Capitalism, at its fundamental level, requires that capital be separated from the labor used to produce goods and services. 

For example, a business owner and their investors (which constitute the capitalists) jointly own all the company's assets, raw materials, equipment, and final product. This means that capitalists are also entitled to 100% of the profits from selling goods on the market.

The capitalist exploits his equipment and raw materials (factories, money, tools, vehicles, etc.) and then hires workers, known generally as labor, to use these tools and materials to assemble and finish a final product in exchange for a salary. 

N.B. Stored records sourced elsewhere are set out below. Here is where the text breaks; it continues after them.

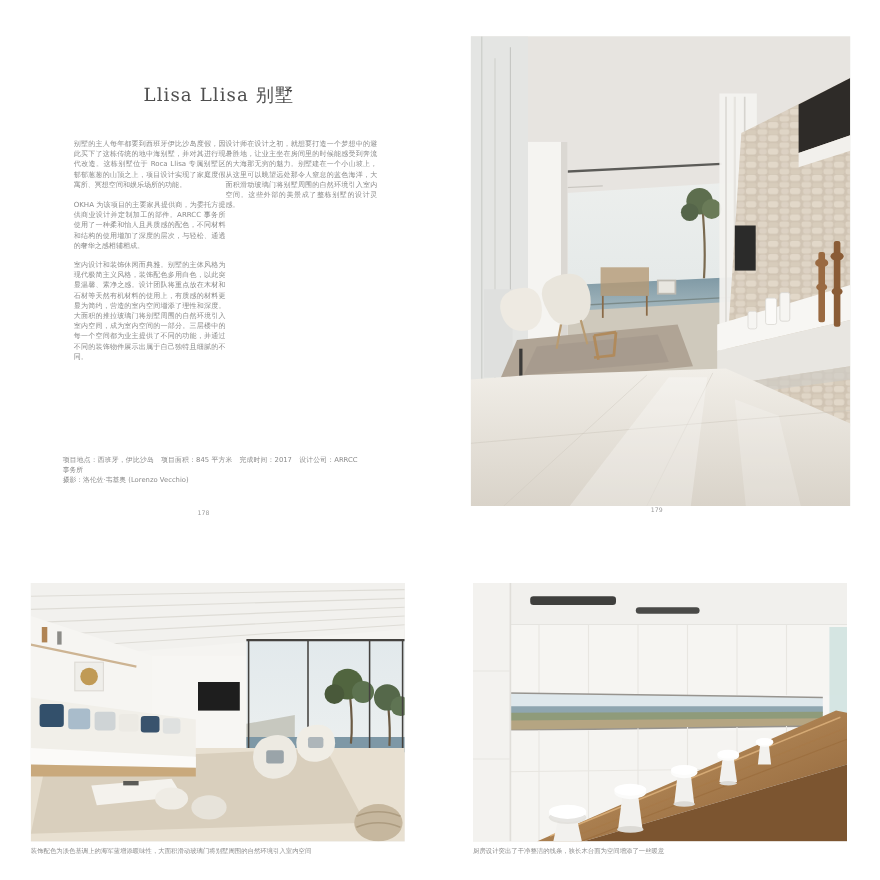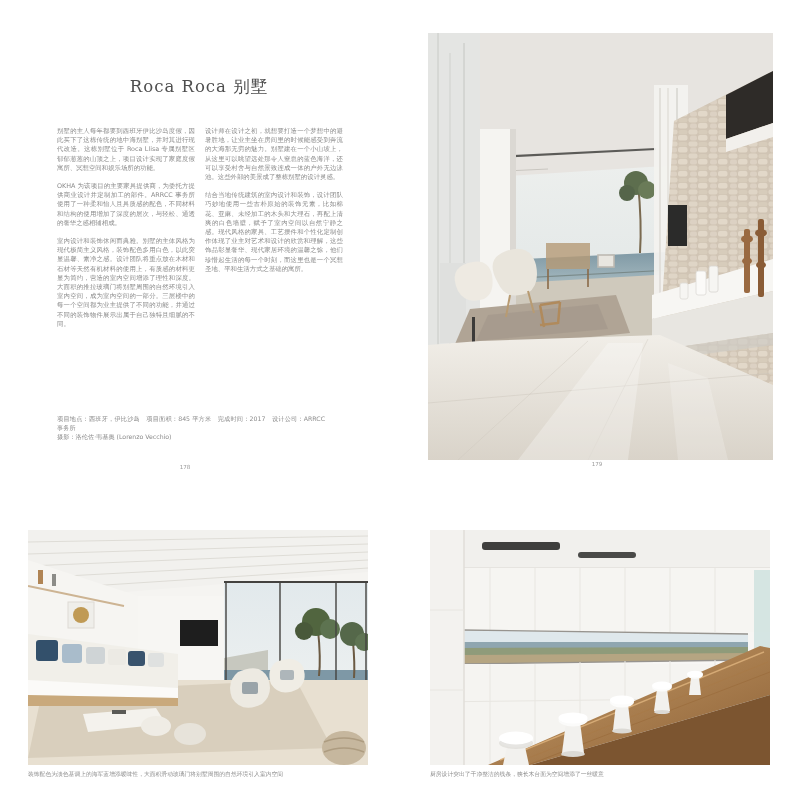--- a/index.html
+++ b/index.html
@@ -32,7 +32,7 @@
 
 <div id="sheet">
 
-  <div class="title">Roca Roca 别墅</div>
+  <div class="title">Llisa Llisa 别墅</div>
 
   <div class="col" id="col1">
     <p>别墅的主人每年都要到西班牙伊比沙岛度假，因此买下了这栋传统的地中海别墅，并对其进行现代改造。这栋别墅位于 Roca Llisa 专属别墅区郁郁葱葱的山顶之上，项目设计实现了家庭度假寓所、冥想空间和娱乐场所的功能。</p>

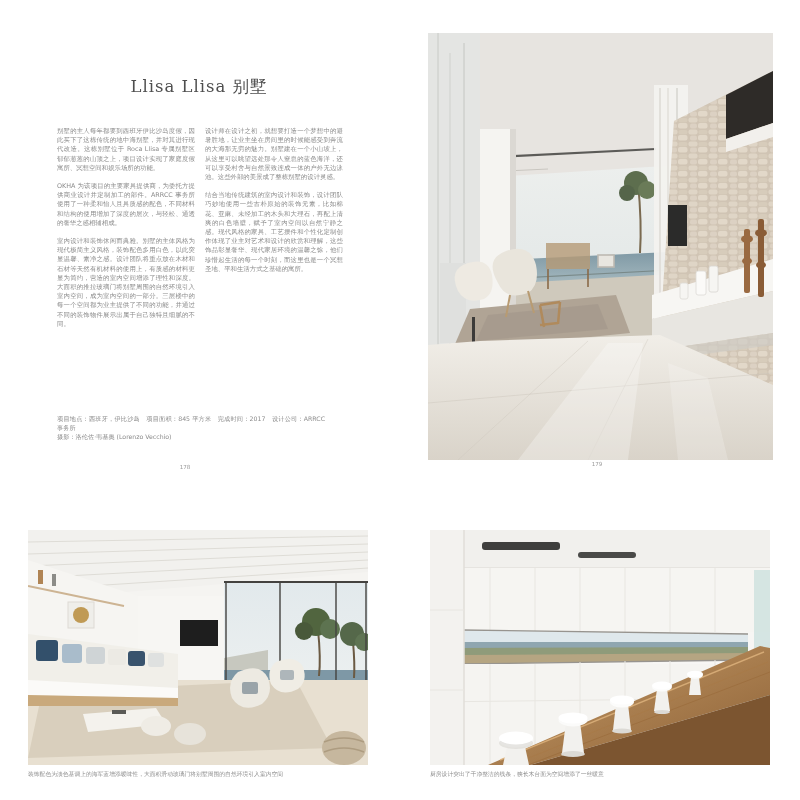--- a/index.html
+++ b/index.html
@@ -11,7 +11,7 @@
   .col{position:absolute;top:127px;width:138px;font-size:6.4px;line-height:9.2px;
        color:#8b8b8b;text-align:justify;}
   .col p{margin:0 0 9px 0;}
-  #col1{left:57px;}
+  #col1{left:67px;}
   #col2{left:205px;}
   .meta{position:absolute;left:57px;top:414px;width:268px;font-size:6.2px;
         line-height:9px;color:#8b8b8b;text-align:justify;}

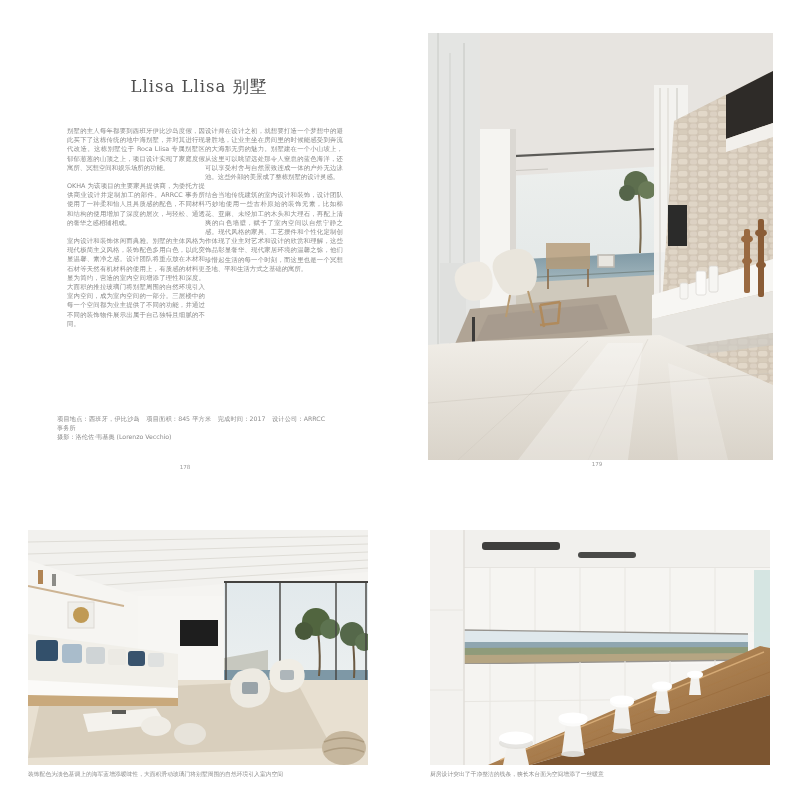--- a/index.html
+++ b/index.html
@@ -41,7 +41,7 @@
   </div>
 
   <div class="col" id="col2">
-    <p>设计师在设计之初，就想要打造一个梦想中的避暑胜地，让业主坐在房间里的时候能感受到奔流的大海那无穷的魅力。别墅建在一个小山坡上，从这里可以眺望远处那令人窒息的蓝色海洋，还可以享受村舍与自然景致连成一体的户外无边泳池。这些外部的美景成了整栋别墅的设计灵感。</p>
+    <p>设计师在设计之初，就想要打造一个梦想中的避暑胜地，让业主坐在房间里的时候能感受到奔流的大海那无穷的魅力。别墅建在一个小山坡上，从这里可以眺望远处那令人窒息的蓝色海洋，大面积滑动玻璃门将别墅周围的自然环境引入室内空间。这些外部的美景成了整栋别墅的设计灵感。</p>
     <p>结合当地传统建筑的室内设计和装饰，设计团队巧妙地使用一些古朴原始的装饰元素，比如棉花、亚麻、未经加工的木头和大理石，再配上清爽的白色墙壁，赋予了室内空间以自然宁静之感。现代风格的家具、工艺摆件和个性化定制创作体现了业主对艺术和设计的欣赏和理解，这些饰品彰显奢华、现代家居环境的温馨之馀，他们珍惜起生活的每一个时刻，而这里也是一个冥想圣地、平和生活方式之基础的寓所。</p>
   </div>
 

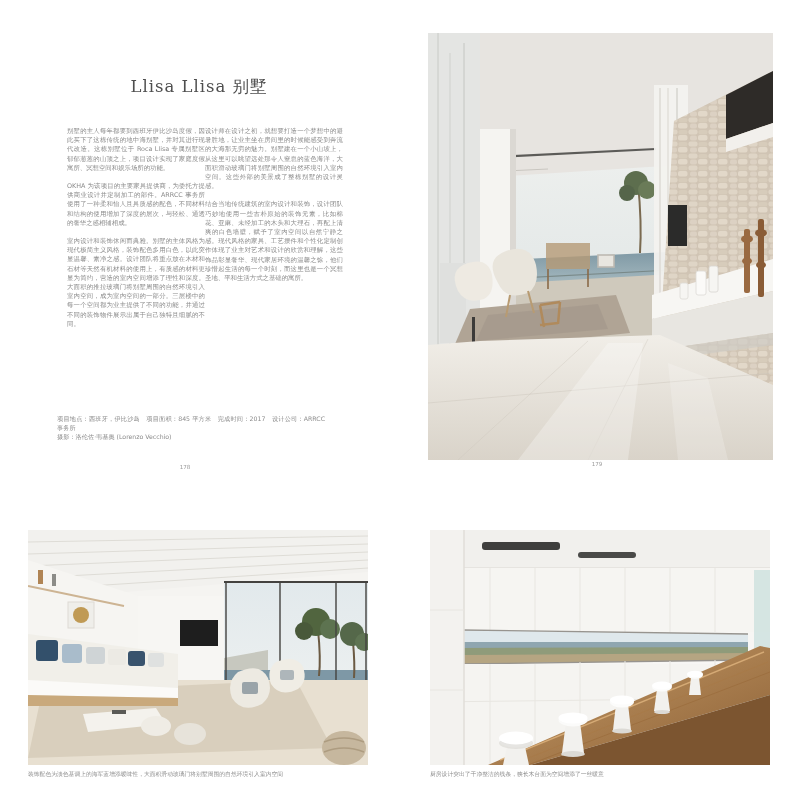--- a/index.html
+++ b/index.html
@@ -42,7 +42,6 @@
 
   <div class="col" id="col2">
     <p>设计师在设计之初，就想要打造一个梦想中的避暑胜地，让业主坐在房间里的时候能感受到奔流的大海那无穷的魅力。别墅建在一个小山坡上，从这里可以眺望远处那令人窒息的蓝色海洋，大面积滑动玻璃门将别墅周围的自然环境引入室内空间。这些外部的美景成了整栋别墅的设计灵感。</p>
-    <p>结合当地传统建筑的室内设计和装饰，设计团队巧妙地使用一些古朴原始的装饰元素，比如棉花、亚麻、未经加工的木头和大理石，再配上清爽的白色墙壁，赋予了室内空间以自然宁静之感。现代风格的家具、工艺摆件和个性化定制创作体现了业主对艺术和设计的欣赏和理解，这些饰品彰显奢华、现代家居环境的温馨之馀，他们珍惜起生活的每一个时刻，而这里也是一个冥想圣地、平和生活方式之基础的寓所。</p>
   </div>
 
   <div class="meta">

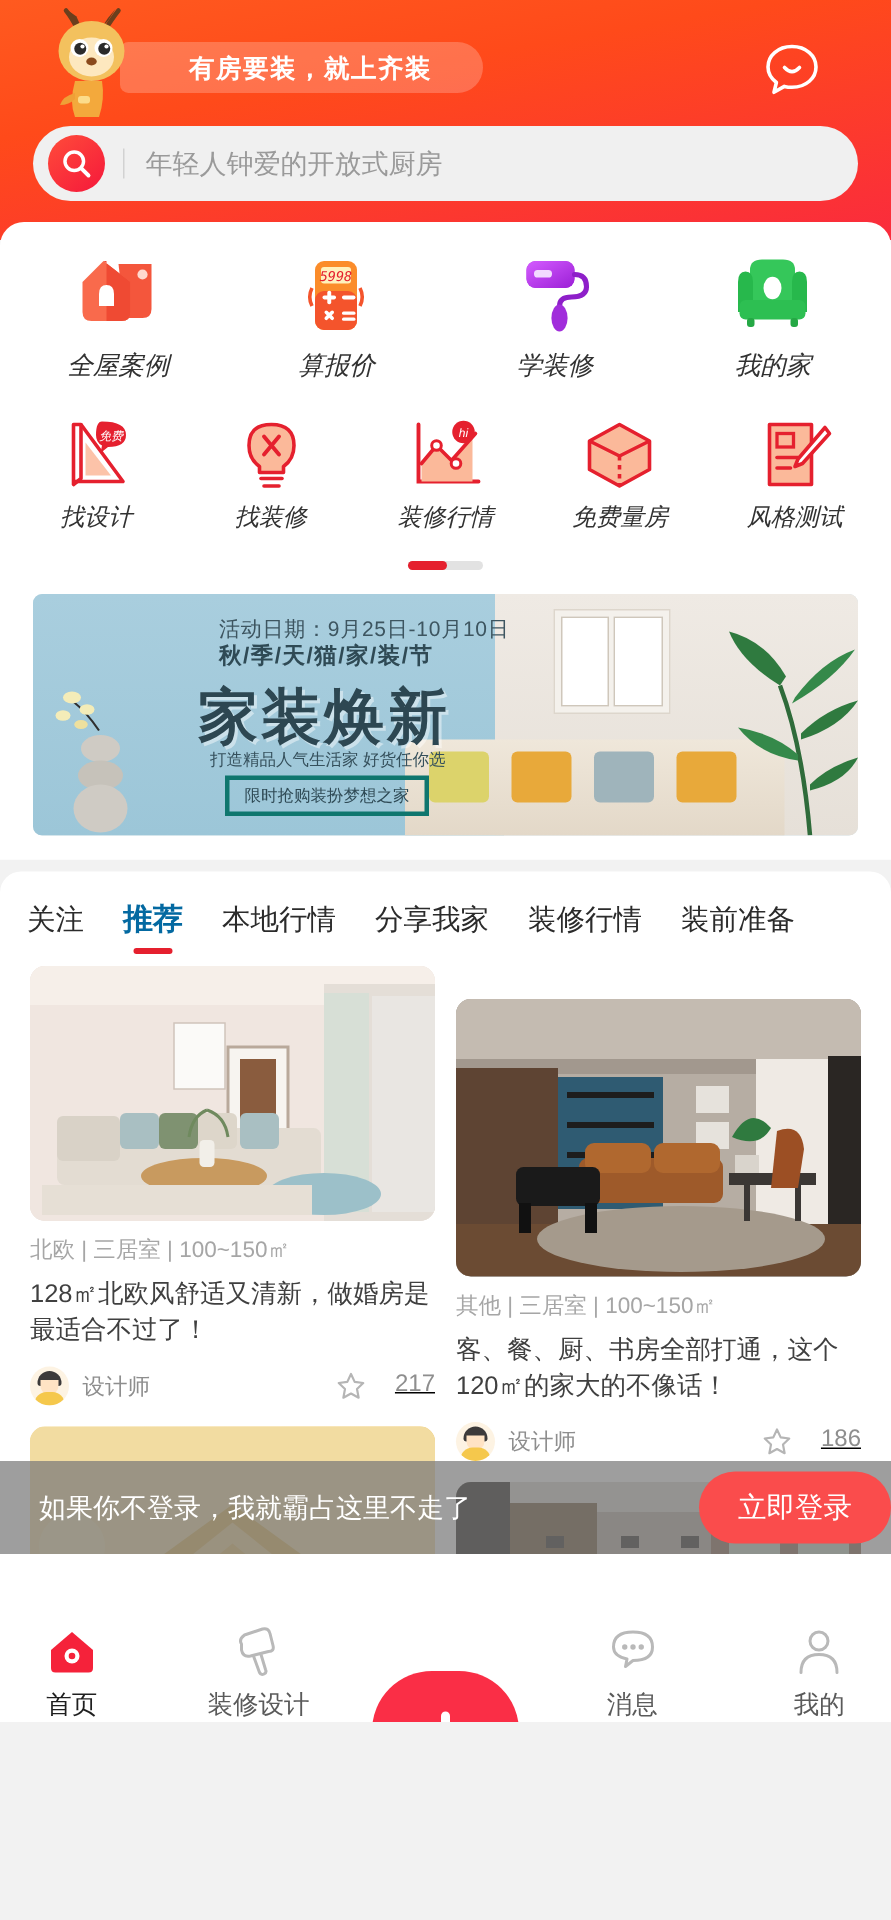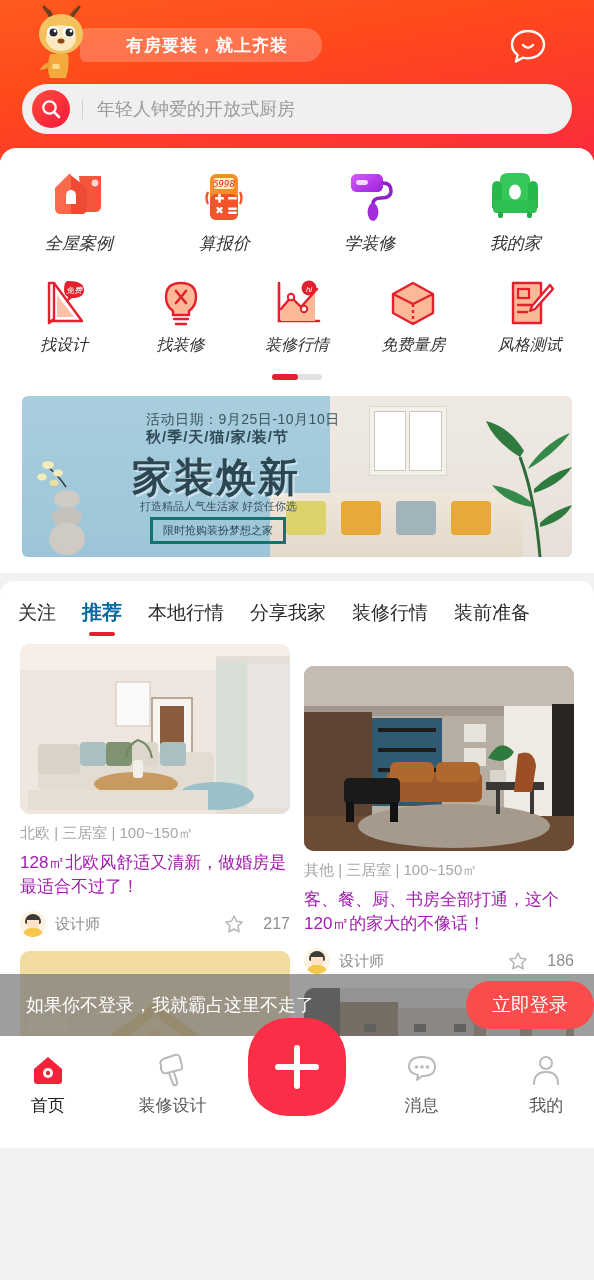--- a/index.html
+++ b/index.html
@@ -248,7 +248,7 @@
   }
   .ctitle {
     font-size: 17px;
-    color: #a21caf;
+    color: #404040;
     line-height: 1.42;
     margin-top: 8px;
     font-weight: 500;

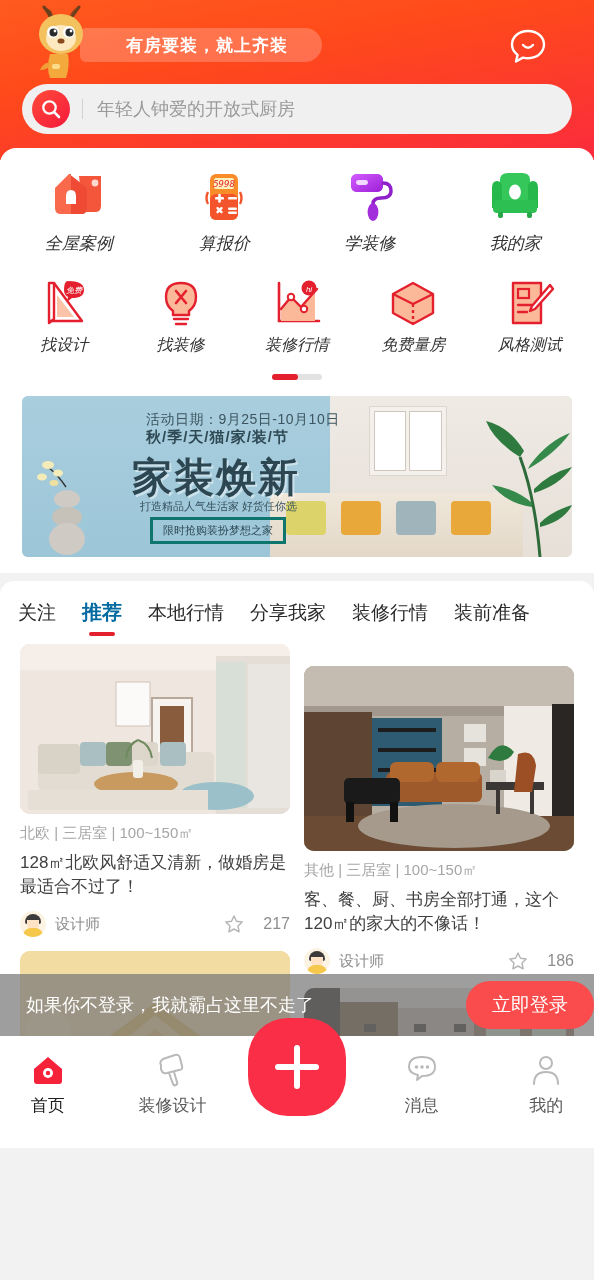--- a/index.html
+++ b/index.html
@@ -267,7 +267,7 @@
   .av-face { position:absolute; left:7px; top:9px; width:12px; height:10px; background:#ffe3c4; border-radius:0 0 6px 6px;}
   .av-body { position:absolute; left:3px; bottom:0; width:20px; height:9px; background:#f5c84c; border-radius:8px 8px 0 0;}
   .author { font-size: 15px; color: #8e8e8e; margin-left: 9px; }
-  .likes { margin-left: auto; display: flex; align-items: center; gap: 19px; }
+  .likes { margin-left: auto; display: flex; align-items: flex-start; gap: 19px; text-decoration: underline; }
   .likes span { font-size: 16px; color: #8e8e8e; }
 
   

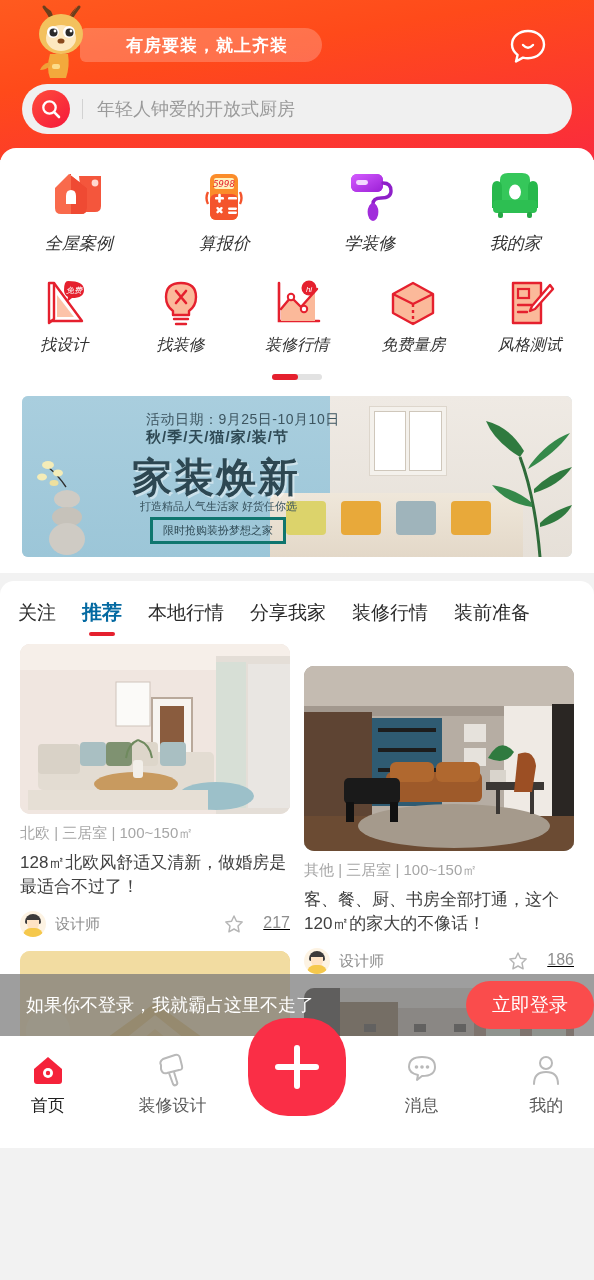--- a/index.html
+++ b/index.html
@@ -311,7 +311,7 @@
     background: #fff;
     border-radius: 18px 18px 0 0;
     display: flex;
-    align-items: flex-start;
+    align-items: flex-end;
     padding-top: 16px;
     z-index: 30;
     gap: 29px;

It is important to remember that labor owns none of the tools used to make the equipment, none of the raw materials that went into making it, and not one of the finished products. This means they also have no rights to any profits from selling those products. The only thing they get is their salary.

Modern businesses extend beyond owners and investors to include managers and employees. By leveraging economic, human, and social capital, this integrated approach enhances profits and boosts productivity.


Economic capital is pivotal in finance, guiding strategic risk management and ensuring stability amid market fluctuations. Its adaptability to changing economic conditions allows for effective resource allocation, essential for maintaining solvency and profitability.

Through varied calculation methods, institutions assess risks and determine necessary capital, aiding informed decision-making for solvency and resilience.

Ultimately, economic capital fosters financial stability and resilience, enhancing the ability of an organization to navigate risks for sustainable growth and success.